On the other hand, the cumulative distribution function is defined as the probability of all real space variables being mapped to it by some event via an equality. In other words: 

$$F(x) = P(X \leq x)$$

If we were to apply this idea to the triple-comma club example, we would see that the $F(X) = P(22 \leq 5)$ would be 1 since ID 0 has a value of 1.0. 

This also brings in the idea of expected value (mean). Like it states itself, the expected value is the summation of every real value ID multiplied by its probability.

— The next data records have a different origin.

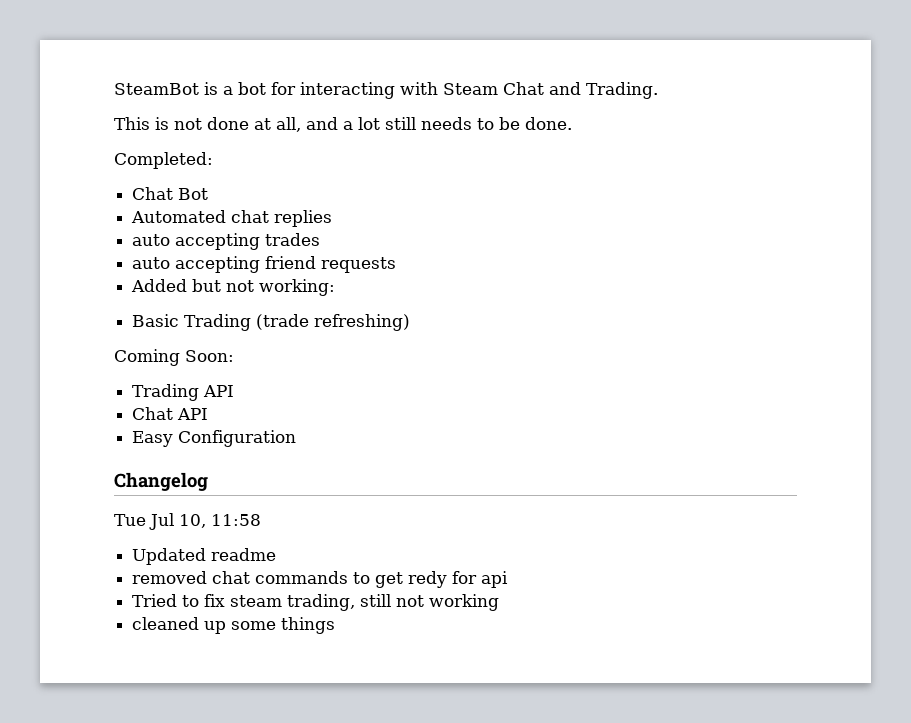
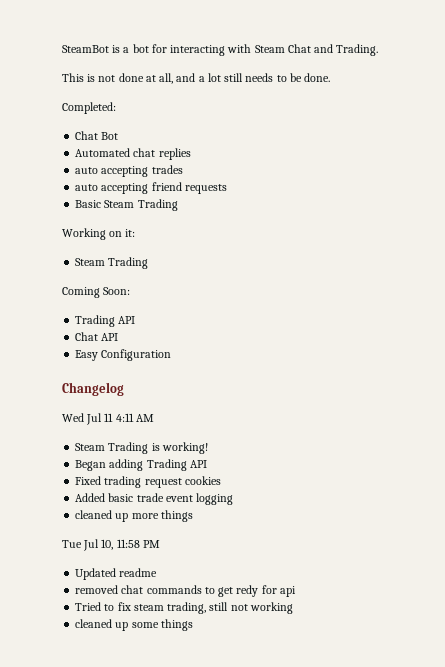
- Added but not working:
- Basic Trading (trade refreshing)
+ Basic Steam Trading
+ Working on it:
+ Steam Trading
+ Wed Jul 11 4:11 AM
+ Steam Trading is working!
+ Began adding Trading API
+ Fixed trading request cookies
+ Added basic trade event logging
+ cleaned up more things
- Tue Jul 10, 11:58
+ Tue Jul 10, 11:58 PM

Bringing to our triple-comma club example again, the expected value of 22 is 1.0. 

## 🌊 Continuous Random Variables

The concepts and ideas of random variables also apply to continuous ones as well. However, their definitions are going to change a little. For starters, we can define the PDF of X random variable as:

$$P(a \leq X \leq b) = \int_a^b f(x)dx$$

For expected value, it is simply defined as:

$$E(X) = \int_{-\inf}^{\inf} x \cdot f(x) dx$$

Because now that we are working with continuous random variables, we can define a normal distribution. A normal distribution is a hill shaped distribution that closely represents real-world distributions that are unknown. A normal distribution has parameters of population mean $\mu$ and variance $\sigma^2$. When we sample from a normal distribution we denote this as:

$$X \sim N(\mu, \sigma^2)$$

Applications of this are useful for social sciences and machine learning. For example, most distributions of datasets, with regards to their diversity of classes, can be seen as a normal distribution if they were to be sample from real world sources. Data pre-processing steps, would likely try to even out this distribution to get a general performance across all classes. However, No-Free-Lunch applies in this case.